Lawyer sues shopping TV executive over $400k payment

A lawyer has taken a former client to court after advancing $400,000 to him, which she says was a loan.

However, KD Media director Paul Ding is arguing his former lawyer, Focus Law principal Eva Ho, gave him the cash to invest in his shopping channel. 

Mr Ding launched TV channel YES Shop last year, taking senior executives and presenters from the now failed Greg Partington-backed Shopping Channel.

Earlier Mr Ding said he hoped to use 400 Korean-based retailers and suppliers to the channel which had obtained rights to broadcast on Sky TV and free-to-air World TV.

Ms Ho had done legal work for for Korean-based KD Media which owns the channel.

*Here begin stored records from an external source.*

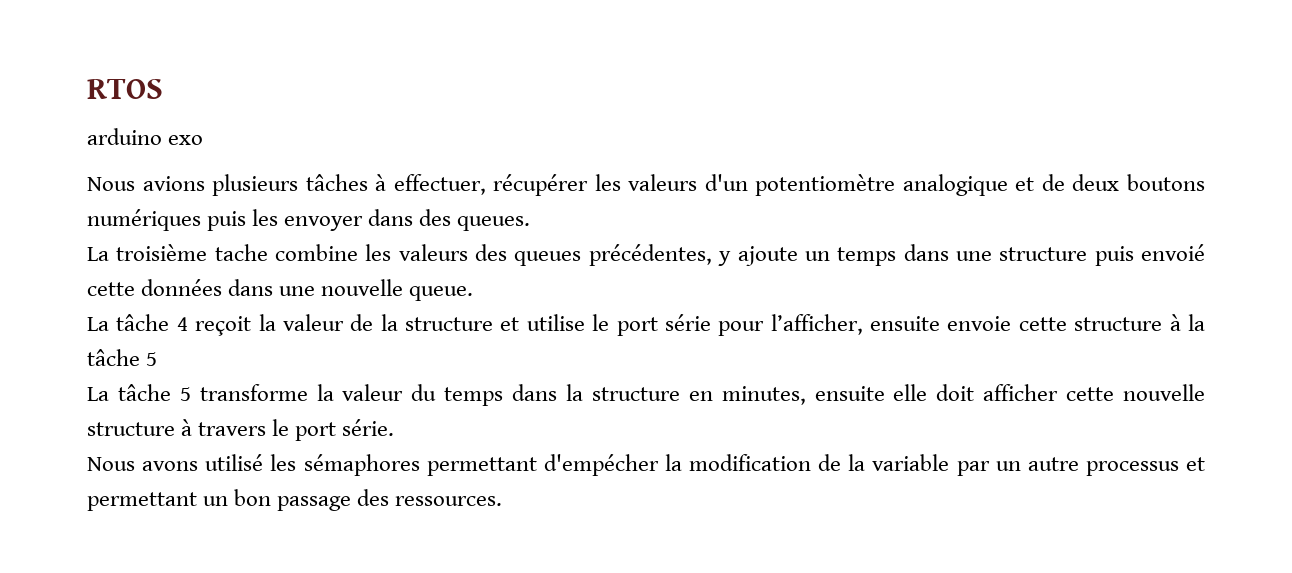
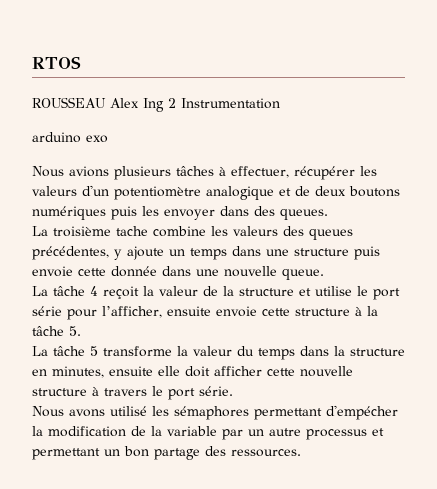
(163, 89) none -> [32,97,280,112] // ROUSSEAU Alex Ing 2 Instrumentation
[1141,244,1206,261] [87,279,223,296] envoié cette données -> [32,266,157,277] envoie cette donnée
[146,352,158,366] 5 -> [69,326,81,336] 5.
[277,496,352,511] passage -> [154,448,200,460] partage

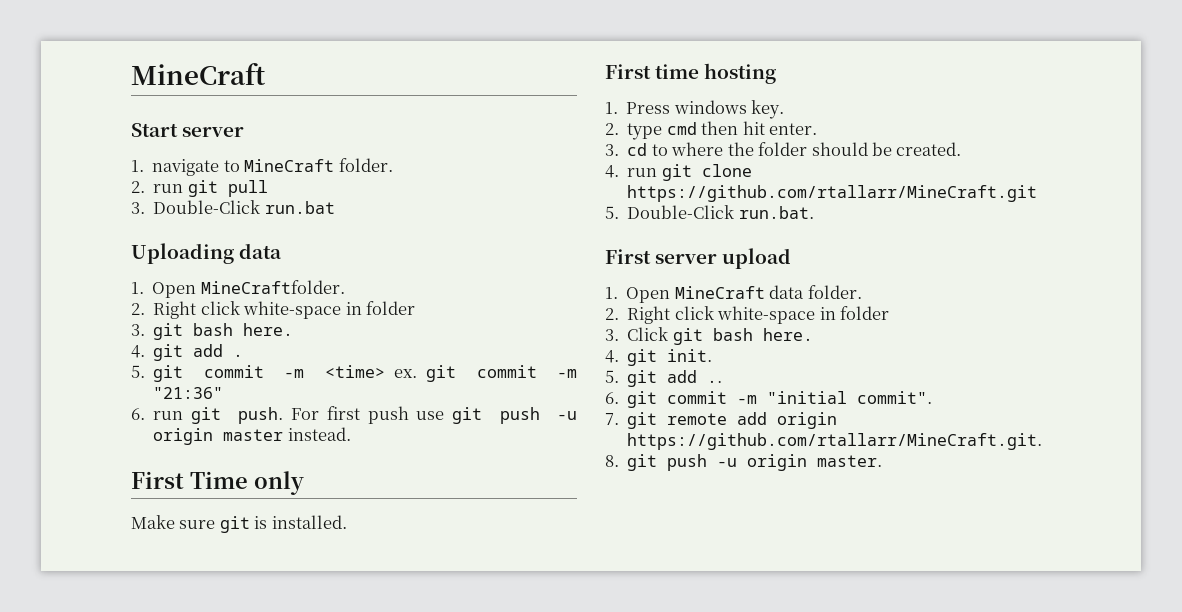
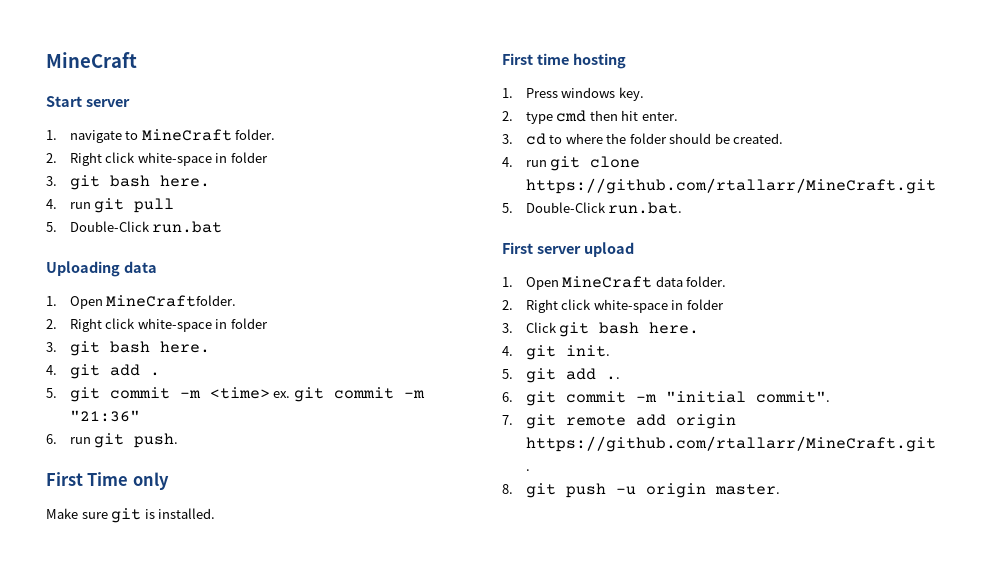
(145, 187) none -> [69,152,268,166] [46,175,210,190] [46,199,57,209] Right click white-space in folder // 3. git bash here. // 4.
[131,202,145,214] 3. -> [46,222,57,232] 5.
[291,406,578,424] [153,427,351,445] For first push use git push -u origin master instead. -> (179, 440) none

She took to the High Court at Auckland earlier this week requesting summary judgment for the $400,000 she had advanced Mr Ding. She also wanted interest at a rate of 25% a year from when it was advanced in August last year.

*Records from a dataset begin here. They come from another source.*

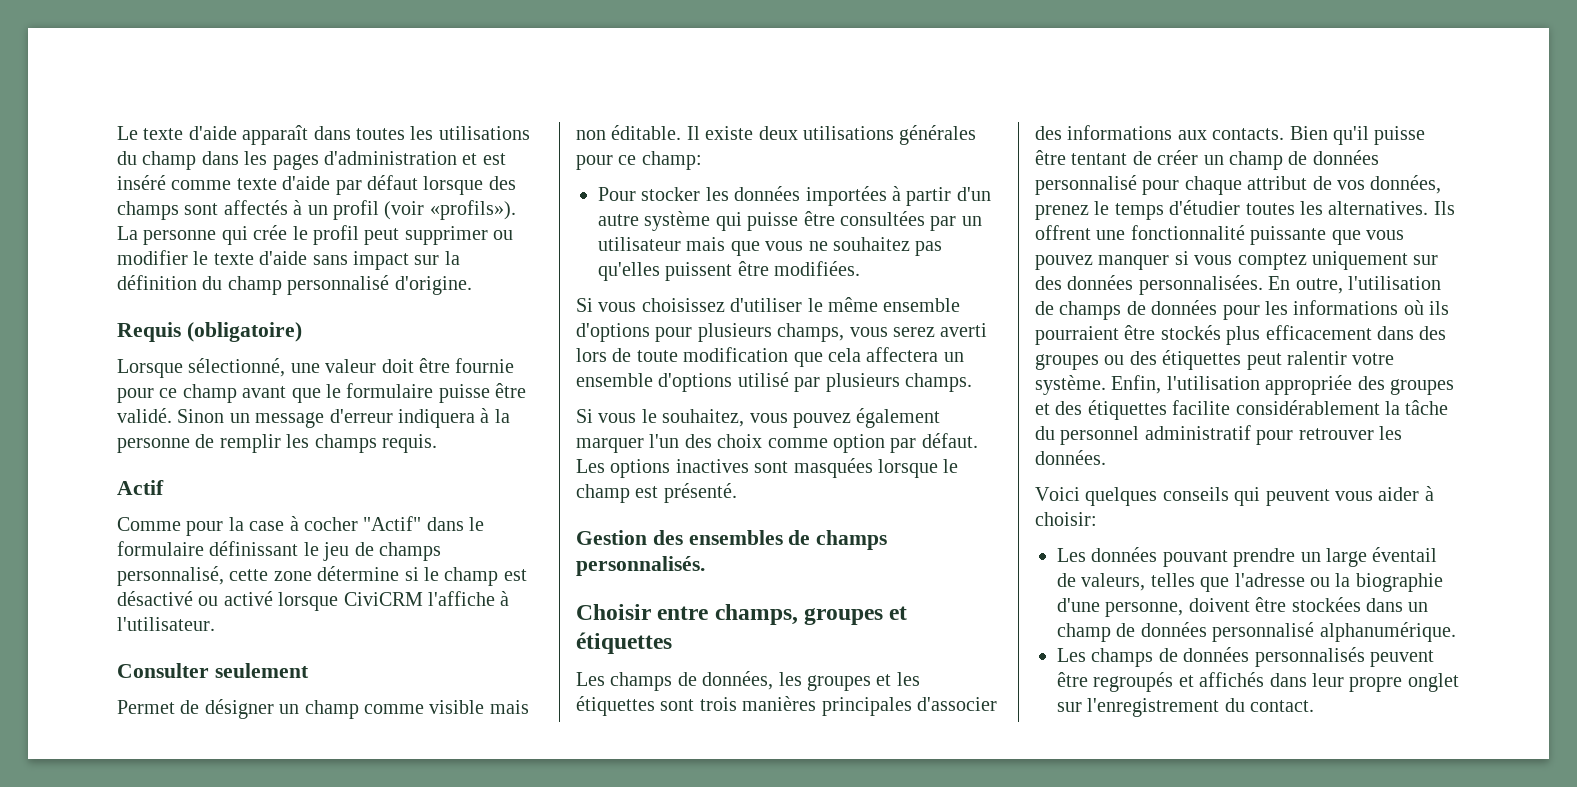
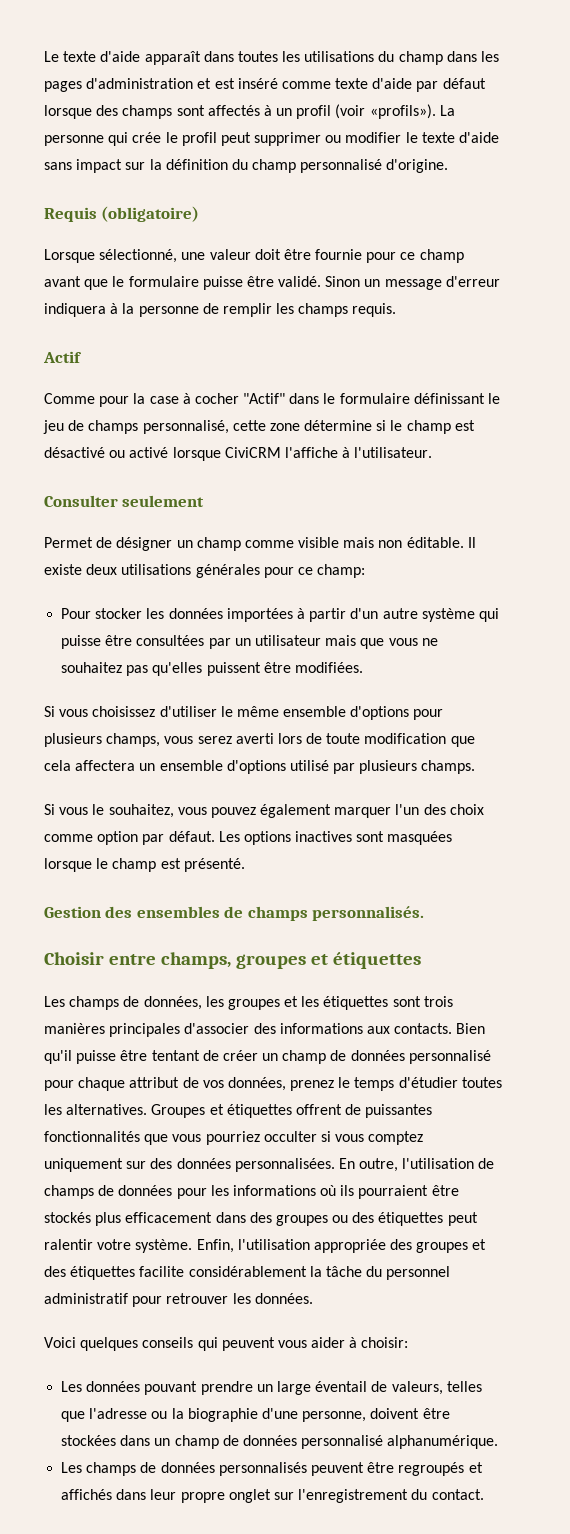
[1433,201,1455,215] [1035,225,1404,245] [1035,255,1170,270] Ils offrent une fonctionnalité puissante que vous pouvez manquer -> [151,1104,433,1118] [44,1131,317,1145] Groupes et étiquettes offrent de puissantes fonctionnalités que vous pourriez occulter

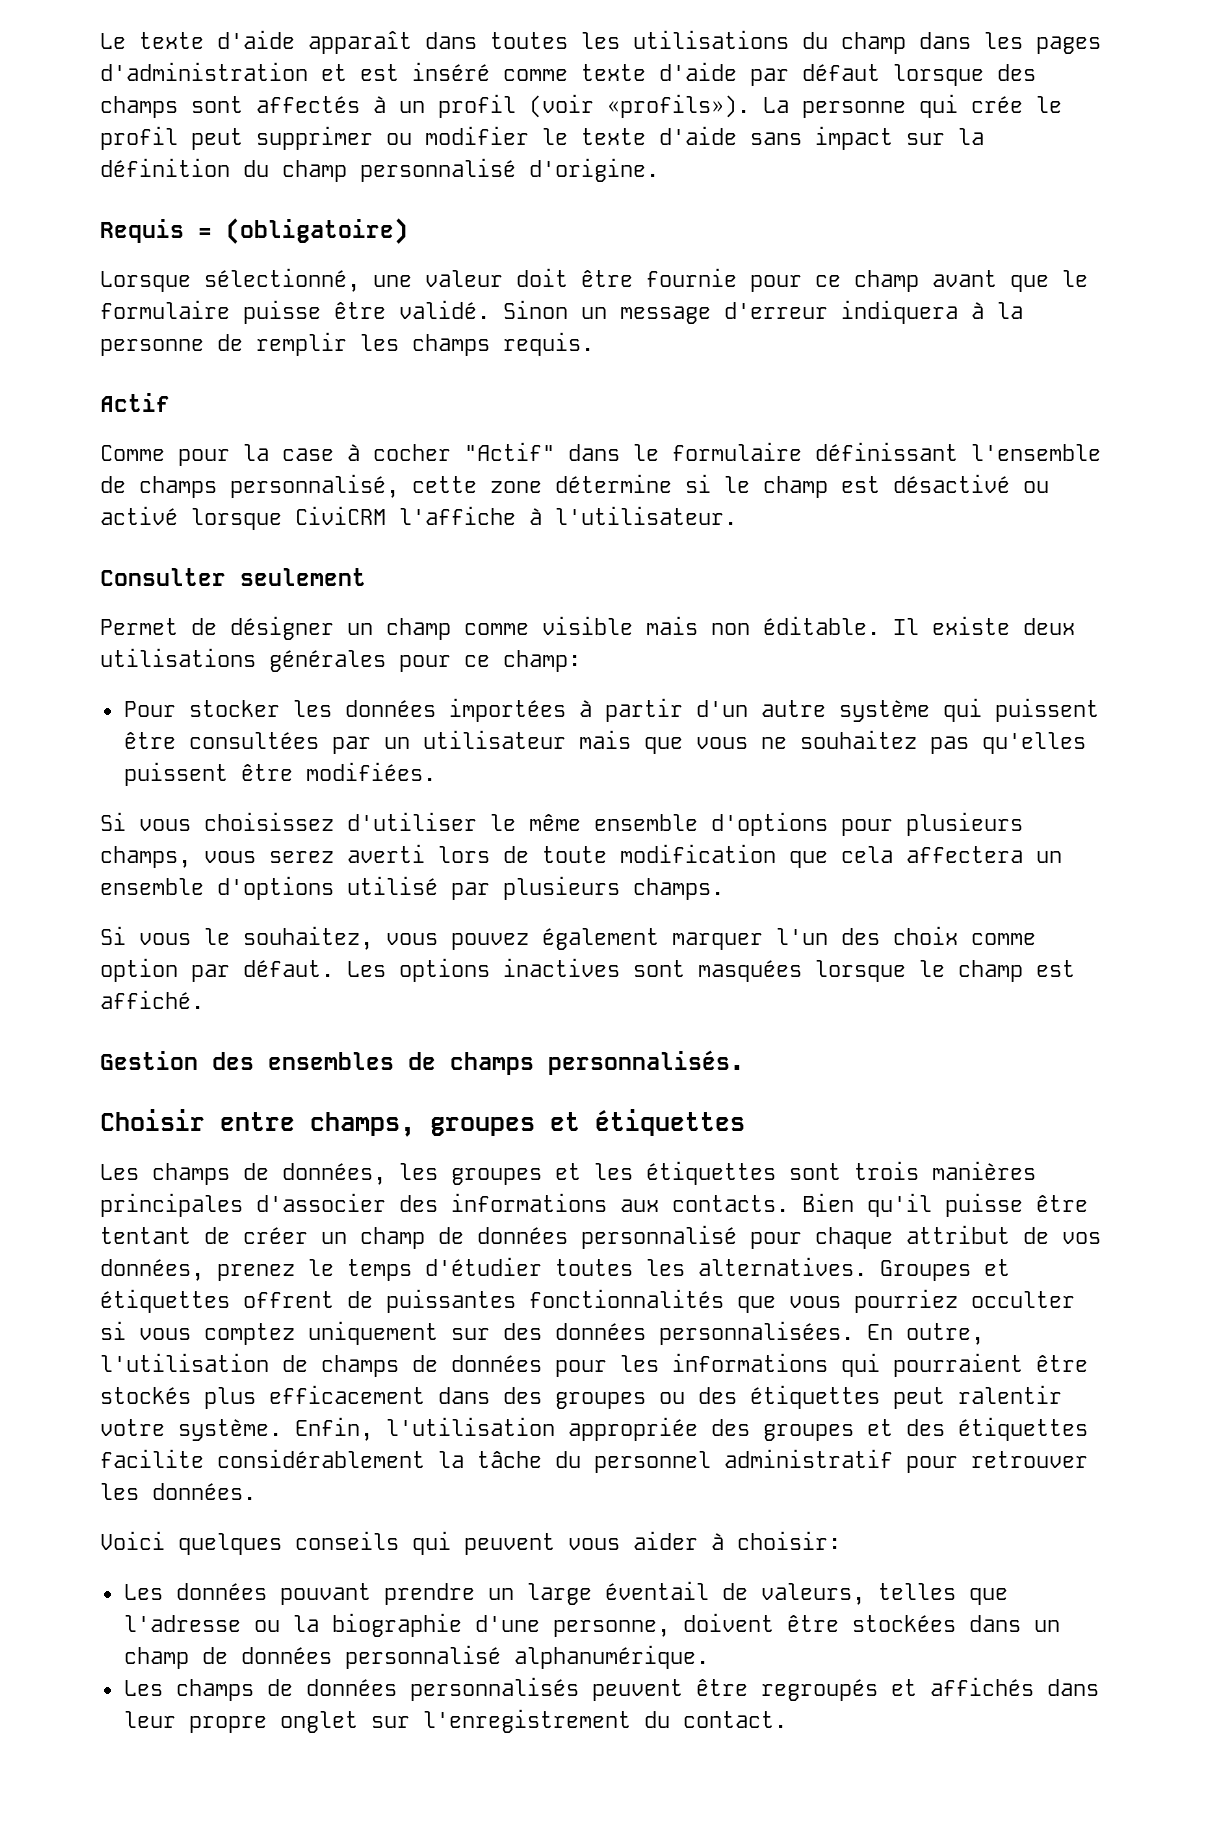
(97, 214) none -> [198,228,212,238] =
[488,393,501,404] [43,420,64,434] le jeu -> [971,444,1101,461] l'ensemble
[61,635,102,649] puisse -> [994,698,1099,722] puissent
[183,858,245,872] présenté. -> [100,990,204,1009] affiché.
[320,1185,355,1196] où ils -> [841,1353,880,1377] qui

The court before Associate Judge Hannah Sargisson, was told the money was never given directly to Mr Ding but was put into a separate holding company of which he was a director.

This company was then used to buy shares in KD Media, which is listed on the South Korean Stock Exchange.

Ms Ho’s lawyer Paul Dalkie said there was an earlier, similar loan for half a million dollars from Ms Ho to Mr Ding but there was no dispute over this sum.

He argued that Mr Ding has no excuse for not paying up, saying he was a university educated businessman and that English was his first language as he is New Zealand born. He said Mr Ding could not say he was confused when there were no issues with the earlier, similar loan.

“If he cannot explain it now there’s no point going to trial. His memory isn’t going to get any better is it?” The lawyer said.

But Mr Ding’s lawyer, Sarah Neville, says she does not dispute Mr Ding is an experienced businessman but the documents were created in Ms Ho’s interest.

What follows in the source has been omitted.